More properly, perhaps, this volume should be entitled "Technology of Carbonization with Special Reference to Low Temperature Carbonization", because the principles of distillation at low temperatures are identical with the technology underlying the initial stages of carbonization at medium and at high temperatures. The technical differences between high and low temperature carbonization lie in the extent to which distillation is carried, by regulation of temperature and time, and in the procedure adopted for carrying the process to completion.
A review of the numerous patents on methods for effecting the distillation of carbonaceous materials and a study of many attempts to solve the practical difficulties lead at once to the conclusion that many otherwise creditable efforts have failed because of lack of knowledge regarding the behavior of coal and of its distillation products with respect to variations in temperature and other physical conditions. In other cases, where the behavior of coal has been well understood, failure can be attributed often to lack of knowledge of the properties of materials under severe conditions and to unforeseen operating difficulties. The justification of this book rests upon its effort to treat these subjects in such a way as to establish the art upon a scientific basis, so that, henceforth, empirical methods may be reduced to a minimum.
The economical aspects of low temperature carbonization is the one restraining feature in the advance of the industry in the United States today, but this does not apply to other countries such as England, France, and Germany, which are not so generously endowed with petroleum and other high grade fuel resources.
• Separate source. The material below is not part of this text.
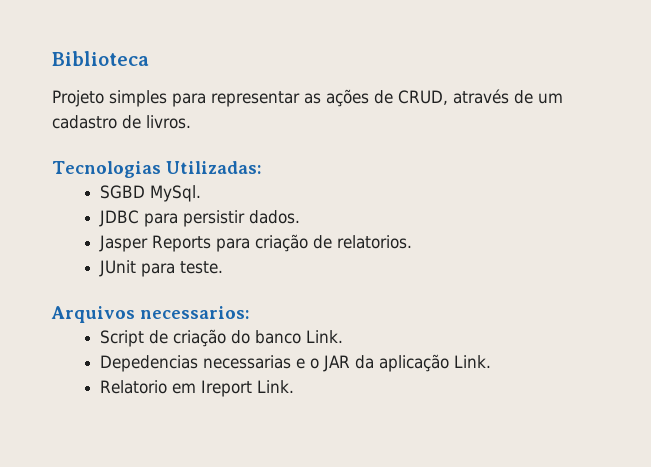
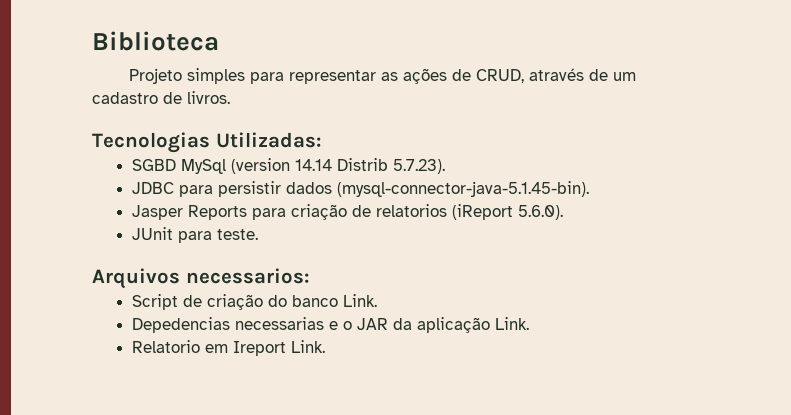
[149,185,201,202] MySql. -> [181,158,446,174] MySql (version 14.14 Distrib 5.7.23).
[248,210,300,224] dados. -> [286,181,590,197] dados (mysql-connector-java-5.1.45-bin).
[336,235,412,249] relatorios. -> [376,204,564,220] relatorios (iReport 5.6.0).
Because of its controversial nature at this time, the author has deemed it advisable not to treat at length the subject of economies to be derived from carbonization at low temperatures, but to adhere as far as possible to the technical aspects of the art. In due course of events, progress in the art will demonstrate just what place low temperature carbonization will occupy in the industrial organization of each nation. When this position becomes clearly defined the subject of economics can be treated more adequately without the necessity of discounting figures, glorified by promotion and minimized by competitive enterprises.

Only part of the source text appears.